My head snapped up and I blushed. "I was just-"

He held up a hand to stop me. Thank the gods. "It's ok. I just wanted to see if you need anything. An extra pillow? A blanket?"

"No, but thanks. And, uh, thanks for letting me stay here tonight."

"Anytime you need. And, uh, Annabeth?"

"Yeah?"

He stepped further into the room and shut the door behind him. "I wanted to ask you how you are doing. Like, really doing. I know you might not want to say anything in front of Sally -"

Thank all the gods for Paul Blofis. I burst into tears. His eyes grew deeply concerned and he came to sit on the bed.

"I'm just… I'm scared, Paul. And I'm angry. I'm angry at Hera, for taking Percy. I'm angry at Poseidon and Athena, for not helping me. I mean, after all Percy and I had done in the war, you'd think -" I hiccupped. Great.

Paul just nodded and patted the bed beside him. I sat down and put my head on his shoulder. "I'm a mess, Mr. Blofis. And I can't afford to be a mess if I'm going to be any use to anyone."

"Hey, tonight, you don't need to be any use to anyone. So, go ahead. Let yourself be a mess. No one is going to judge you or think less of you as a commander here."

I let out a small sob. Sally opened the door. Both Paul and I looked at her like two deer in headlights. Paul stammered, "We just didn't want to -"

Sally smiled sweetly at us, "To make me more concerned than I was?" She sat down on the other side of me and took my hand. "It's ok, Annabeth. You don't need to be strong here. Tonight, just be… well, whatever you are feeling. No need to hold back."

I had never had a parental figure say that to me. It hurt, but in a good way. I cried for longer than I'd like to admit. Finally, when the cries (and the hiccups) subsided, Paul and Sally tucked me in. It felt silly, like I was a kid. But I honestly don't remember ever being tucked in before. It's nice. It makes you feel safe. Before they left, they did a quick check, though.

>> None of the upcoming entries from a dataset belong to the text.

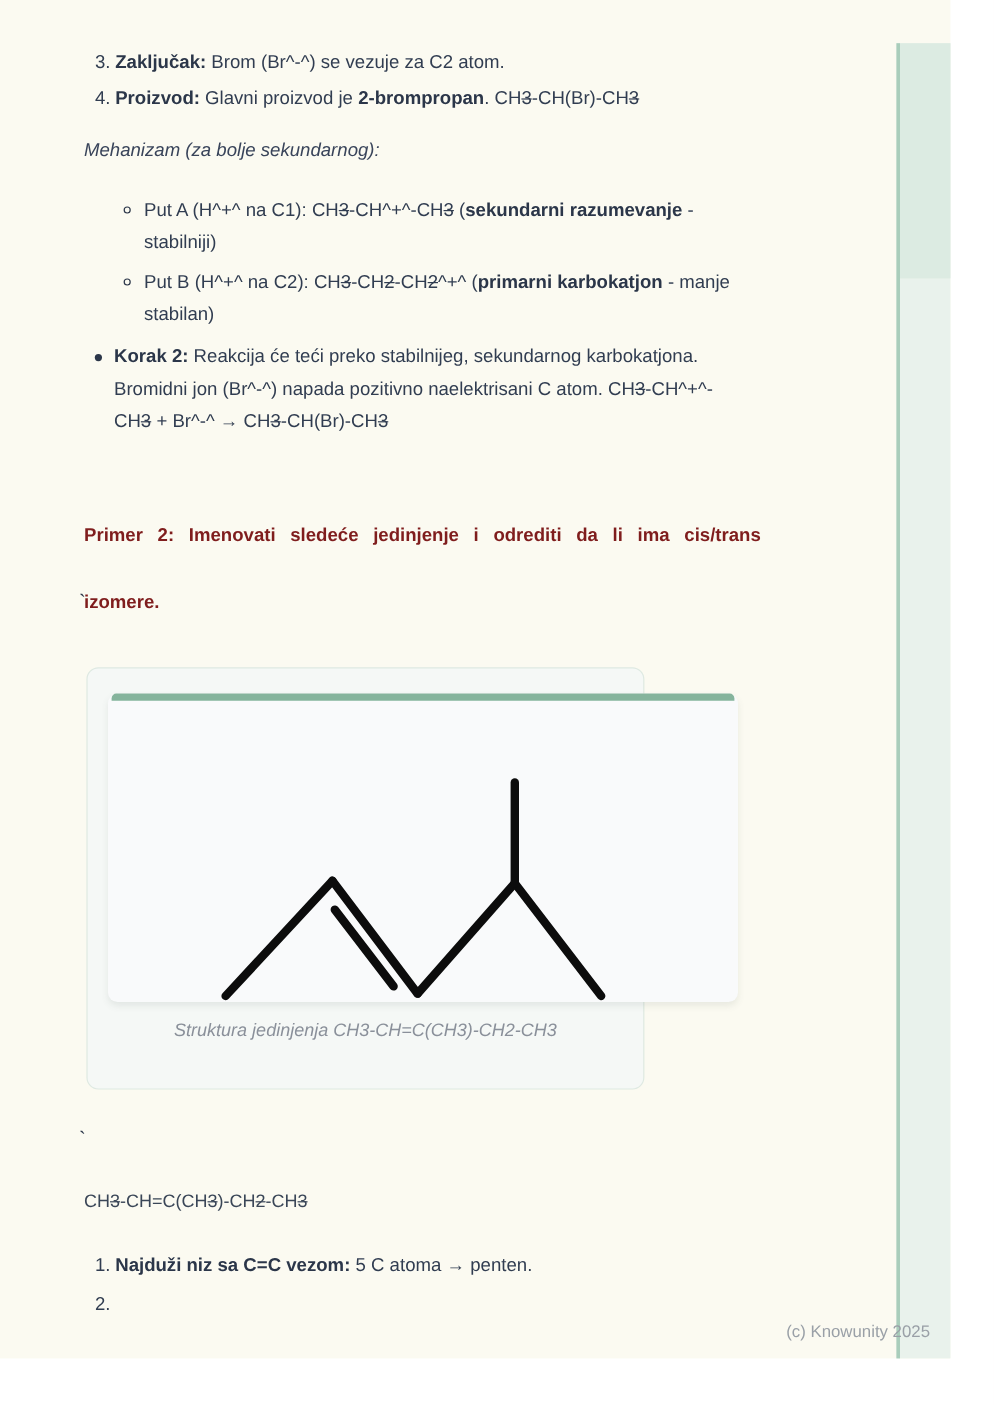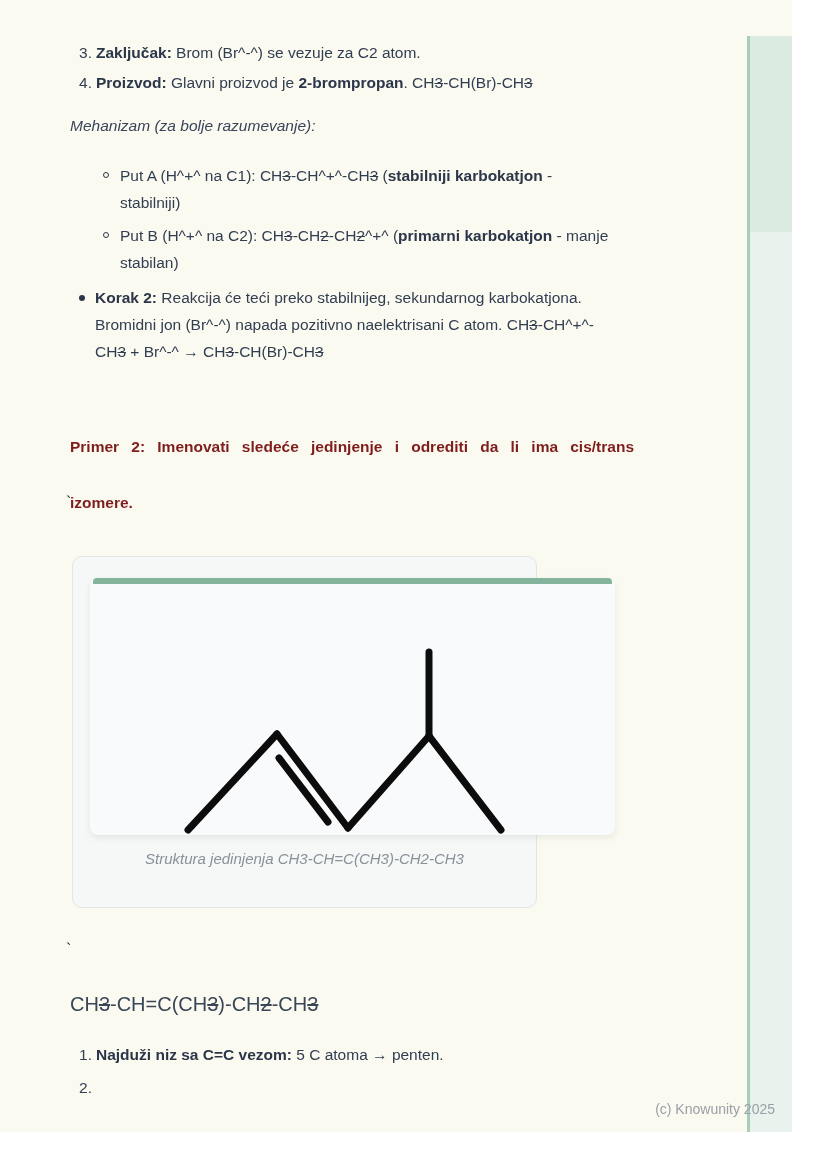--- a/index.html
+++ b/index.html
@@ -90,7 +90,7 @@
     </div>
   </div>
 
-  <div class="block italic-line" style="top:112px;">Mehanizam (za bolje razumevanje):</div>
+  <div class="block italic-line" style="top:112px;">Mehanizam (za bolje sekundarnog):</div>
 
   <div class="block" style="top:158px;">
     <div class="subli" style="margin-top:4px;">

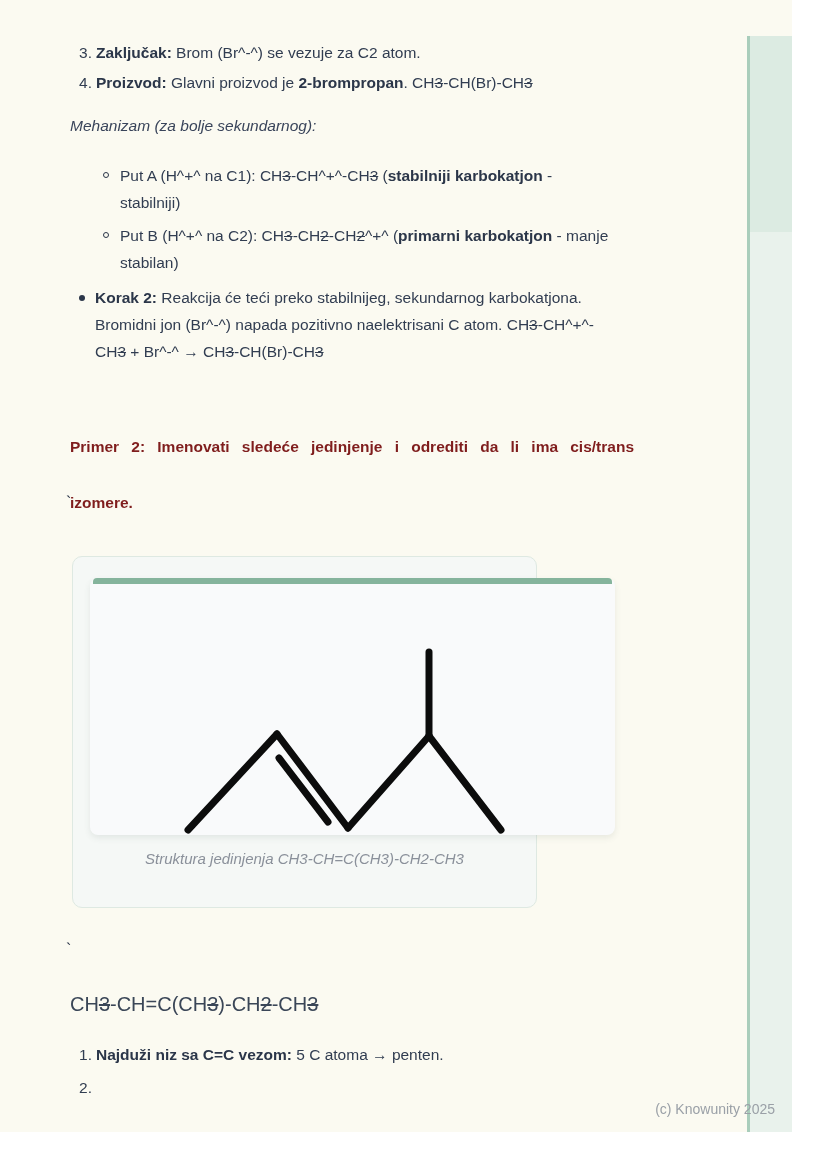--- a/index.html
+++ b/index.html
@@ -95,7 +95,7 @@
   <div class="block" style="top:158px;">
     <div class="subli" style="margin-top:4px;">
       <span class="ring"></span>
-      <span><span>Put A (H^+^ na C1): CH</span><s>3</s><span>-CH^+^-CH</span><s>3</s><span> (</span><b>stabilniji karbokatjon</b><span> -</span><br><span>stabilniji)</span></span>
+      <span><span>Put A (H^+^ na C1): CH</span><s>3</s><span>-CH^+^-CH</span><s>3</s><span> (</span><b>sekundarni razumevanje</b><span> -</span><br><span>stabilniji)</span></span>
     </div>
     <div class="subli" style="margin-top:6px;">
       <span class="ring"></span>

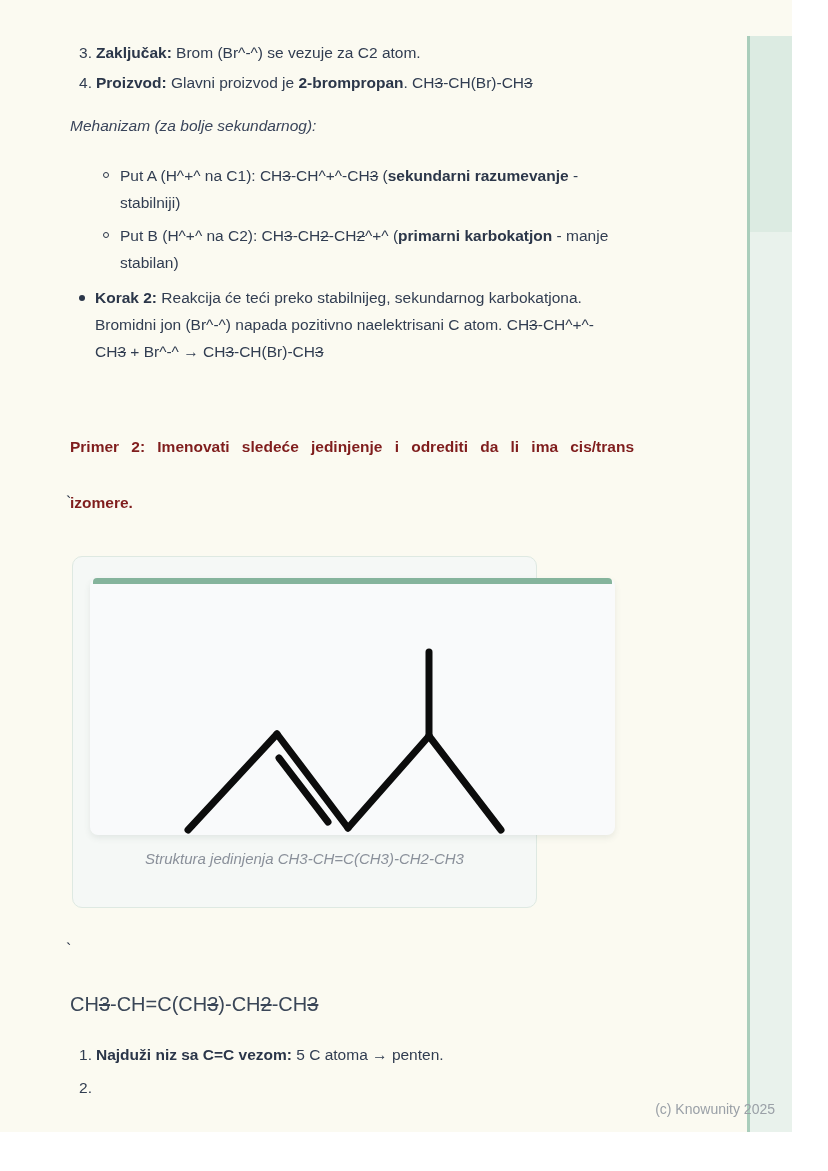--- a/index.html
+++ b/index.html
@@ -63,7 +63,7 @@
     position:absolute; left:0; right:0; top:293px; text-align:center;
     font-style:italic; font-size:15px; color:#8a909a;
   }
-  .formula { position:absolute; left:70px; font-size:20px; color:#3a4657; }
+  .formula { position:absolute; left:70px; font-size:15px; color:#3a4657; }
   .watermark {
     position:absolute; right:53px; top:1101px; font-size:14px;
     color:#9aa0a7; z-index:5;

"Weapons?" Paul asked. I showed him the knife strapped to my arm, the spare sword I had stuck next to the bed, and the bow and arrow on the desk.

"Is this light ok?" Sally asked as she flipped off the light. It was fine - there was a faint glow coming from all my weapons and there were glow-in-the-dark sea creatures on the ceiling. I nodded.

"Good night, Annabeth." They both said it, as they left the room.

"Good night, and thank you…. For everything."